Closed arwhirang closed 7 years ago
The TEES preprocessor can be used to prepare any data in TXT or Interaction XML format for use with the TEES training or classification programs.
Thank you for the fast response. Though this is the end of this issue, I will post the result of the preprocessor.
I have tried the preprocessor, but it seems that the preprocessor is not fully adjusted for the DDI format xml.
For the test try, I tried to pre-process an xml file from the original DDI'11 data, "Abciximab_ddi.xml". But I faced errors which I found a little fixes will lead me nowhere.
(For example, I fixed some errors and encountered this line, in the file GeniaSentenceSplitter.py
sentenceOffset = Range.charOffsetToSingleTuple(sentence.get("charOffset"))
The sentence object do not have the attribute "charOffset" ... )
I would really like to try the TEES, but the preprocessing is not very welcoming. What do you suggest for me to deal with this case?

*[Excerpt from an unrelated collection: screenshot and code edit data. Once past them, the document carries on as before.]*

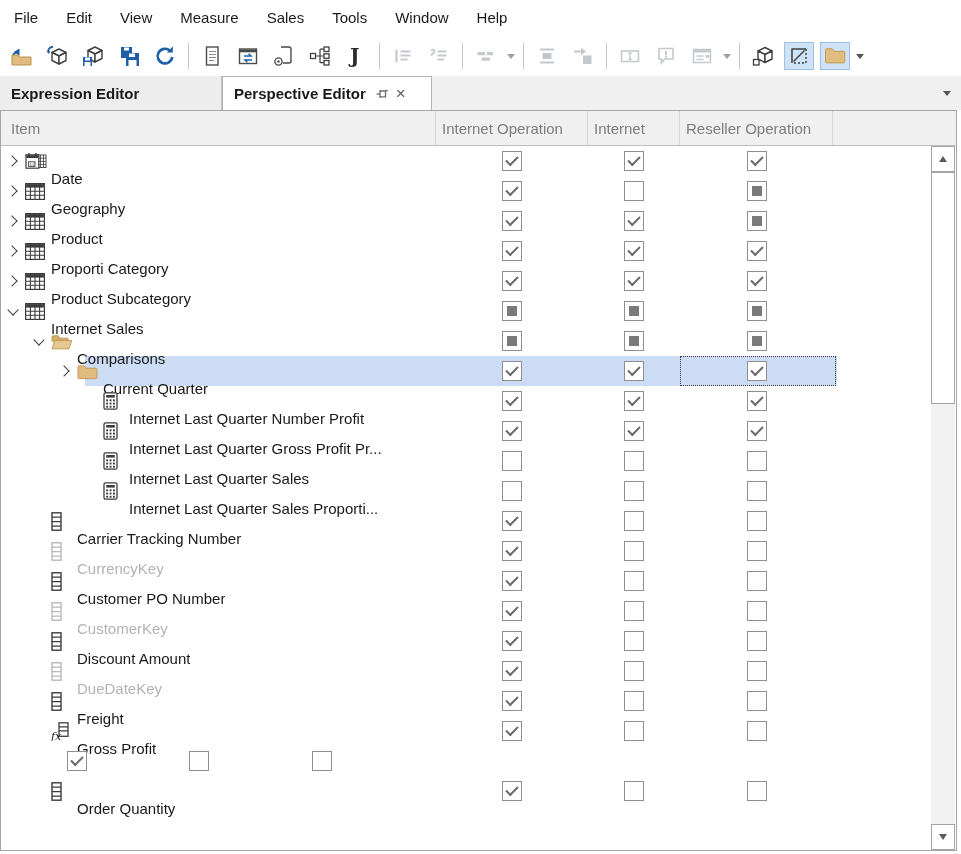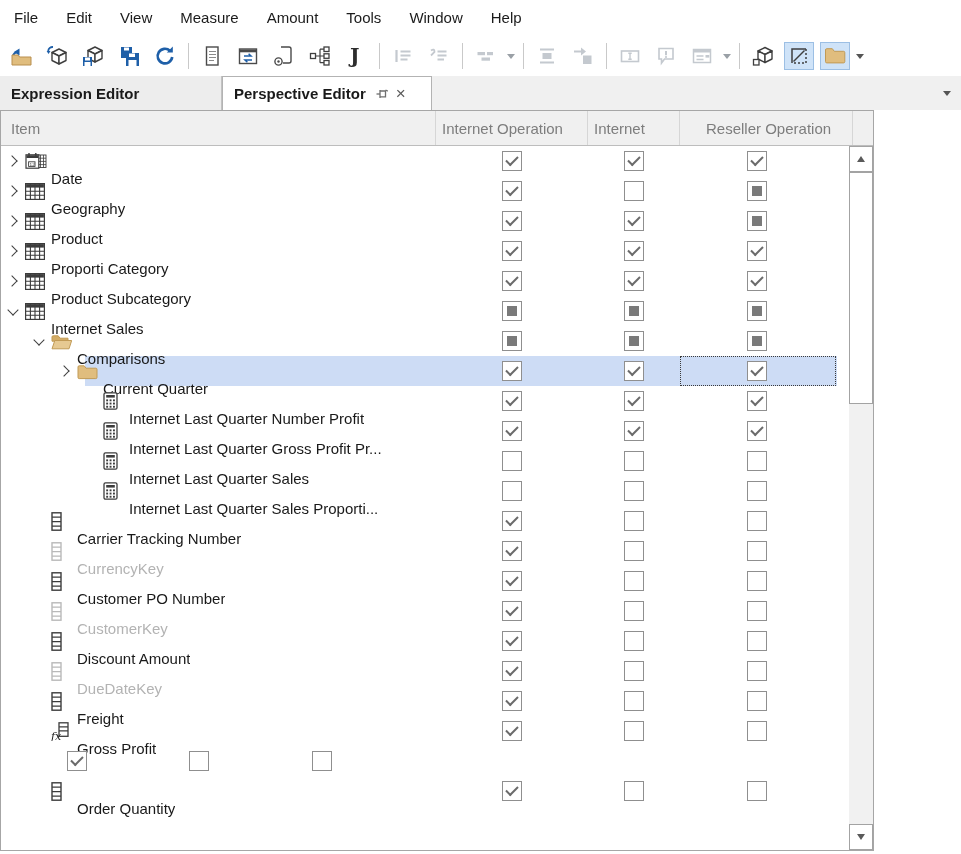--- a/index.html
+++ b/index.html
@@ -25,21 +25,21 @@
   
   .tabstrip{height:34px;background:#f0f0f0;display:flex;align-items:stretch;position:relative;}
   .tab{display:flex;align-items:center;font-size:15px;font-weight:bold;color:#1a1a1a;box-sizing:border-box;}
   .tab.inactive{width:222px;padding-left:11px;background:#ededed;border-right:1px solid #c2c2c2;}
   .tab.active{width:210px;padding:0 8px 0 11px;background:#fff;border:1px solid #b3b3b3;border-bottom:none;}
   .tab-pin{margin-left:9px;display:flex;align-items:center;}
   .tab-close{margin-left:6px;font-size:17px;color:#5a5a5a;line-height:1;font-weight:normal;}
   .tab-overflow{position:absolute;right:10px;top:0;height:34px;display:flex;align-items:center;}
 
   
-  .editor{width:874px;height:741px;box-sizing:border-box;border:1px solid #a6a6a6;background:#fff;}
+  .editor{width:957px;height:741px;box-sizing:border-box;border:1px solid #a6a6a6;background:#fff;}
   .grid-header{height:35px;box-sizing:border-box;background:#f0f0f0;border-bottom:1px solid #bdbdbd;
                display:flex;font-size:15px;color:#7d7d7d;}
   .gh-cell{box-sizing:border-box;border-right:1px solid #d6d6d6;display:flex;align-items:center;
            padding-left:6px;overflow:hidden;white-space:nowrap;}
   .gh-cell.first{padding-left:10px;}
   .gh-fill{flex:1;border-right:none;}
   .grid-area{display:flex;height:704px;}
   .grid-rows{width:930px;overflow:hidden;background:#fff;}
 
   .row{height:30px;position:relative;display:flex;align-items:center;font-size:15px;color:#191919;}
@@ -77,21 +77,21 @@
 </style>
 </head>
 <body>
 
 <div class="window">
   <div class="menubar">
       <div class="menu-item">File</div>
       <div class="menu-item">Edit</div>
       <div class="menu-item">View</div>
       <div class="menu-item">Measure</div>
-      <div class="menu-item">Amount</div>
+      <div class="menu-item">Sales</div>
       <div class="menu-item">Tools</div>
       <div class="menu-item">Window</div>
       <div class="menu-item">Help</div>
     </div>
   <div class="toolbar">
       <div class="tb-btn">
         <span class="tb-ic">
           <svg width="24" height="22" viewBox="0 0 24 22">
             <path d="M9 7 a5 5 0 0 0 -5 4.5" fill="none" stroke="#1e5fa8" stroke-width="2.2"></path>
             <path d="M10.5 3.6 L4.8 7 L10.5 10.4 z" fill="#1e5fa8"></path>
@@ -332,21 +332,21 @@
     <div class="grid-header">
         <div class="gh-cell first" style="width: 435px; flex: 0 0 435px;">
           <span>Item</span>
         </div>
         <div class="gh-cell" style="width: 152px; flex: 0 0 152px; align-items: center;">
           <span>Internet Operation</span>
         </div>
         <div class="gh-cell" style="width: 92px; flex: 0 0 92px;">
           <span>Internet</span>
         </div>
-        <div class="gh-cell" style="width: 153px; flex: 0 0 153px; margin-left: 20px;">
+        <div class="gh-cell" style="width: 153px; flex: 0 0 153px;">
           <span>Reseller Operation</span>
         </div>
         <div class="gh-cell gh-fill"></div>
       </div>
     <div class="grid-area">
       <div class="grid-rows">
           <div class="row">
             <div class="cell-label">
               <span class="indent" style="width: 0px;"></span>
               <span class="chev collapsed">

The preprocessor input must be either TXT or Interaction XML files. The DDIExtraction Shared Task format (such as the file "Abciximab_ddi.xml") is related to Interaction XML, but is not exactly the same file format.
In order to use the preprocessor, you must convert your data into either TXT files or into Interaction XML files. For more documentation on Interaction XML please see https://github.com/jbjorne/TEES/wiki/Interaction-XML. You can also look at the corpus files installed by TEES (by default these can be found at ~/.tees/corpora) for more examples of Interaction XML files.
Oh, thank you. My mistake on not seeing the Interaction-XML wiki.
Hello, I found that NLM corpus is pretty much same as the DDI corpus.
I tried to apply the TEES code to the data, but the conversion process requires some pre-processed data which is available for download only (in the case of DDI).
Is there any way to apply TEES preprocessing to a new dataset?